In 1994 President Clinton established the Advisory Committee for Human Radiation Experiments.
(ACHRE) The ACHRE final report was presented in 1995 and a Presidential apology to the people of the United States followed.
The Chair of ACHRE, Ruth Faden, gave a speech in Italy after her tenure at ACHRE had concluded. Her comments regarding the suppression of information by the US government and its agencies warrant repeating in the light of the Fukushima Nuclear Disaster. The following is a brief set of quotes from her speech. The speech is dated as taking place on 12/5/98 in the course of PARTECIPANTI ALLA TAVOLA ROTONDA , in Milan, Italy. The full text can be viewed at http://www.cesil.com/0798/enfade07.htm
“It’s a great honour to be able to give this lecture in this important context, so I would like very much to thank my hosts. This lecture is perhaps somehow different from what is typically presented in this context. I’m neither a physicist nor a physician, and I’m not an expert in radiological science; what I would be speaking about is the story, and more importantly, the ethics of the enterprise of human research on which advances in the radiological science, and indeed in many sciences, have so often depended.

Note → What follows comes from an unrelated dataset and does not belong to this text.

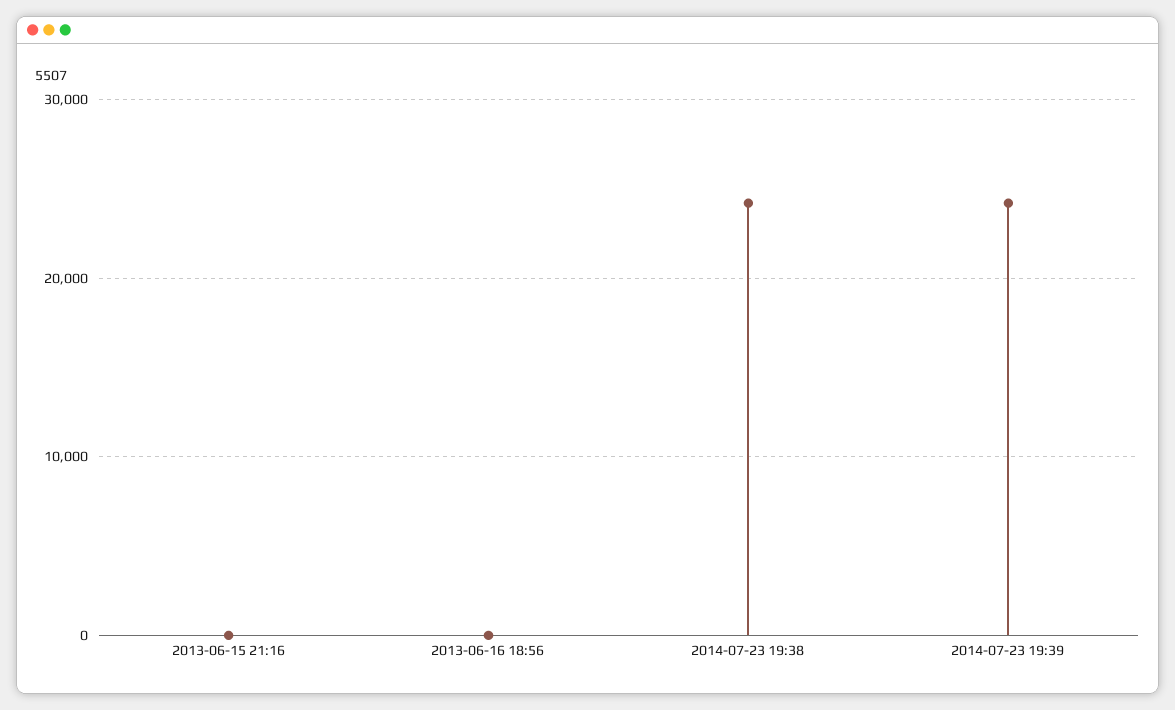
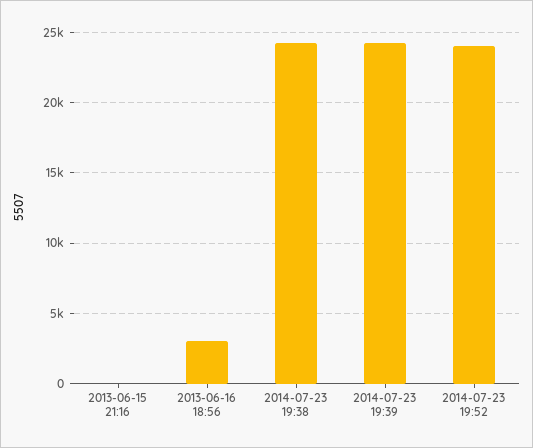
2013-06-16 18:56: 0 -> 3000
2014-07-23 19:52: none -> 24000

As it has already been mentioned, I will be giving an account of an American Presidential Commission that I chaired; this Commission is called The Advisory Committee on Human Radiation Experiments.”….
“First let me tell you about the story. In the autumn of 1993, in a very obscure local newspaper in New Mexico, a reporter whose name is Eileen Welsome published a series of investigations in which she claimed that there had been secret experiments conducted by the American Government in the 1940s in which unsuspecting hospital patients had been injected with plutonium.
She identified who these victims, as she called them, were, she interviewed their families and included photographs in the report; she essentially put the human faces in this accusation. For this report she subsequently won the highest prize for journalism in the USA, the Pulitzer Prize.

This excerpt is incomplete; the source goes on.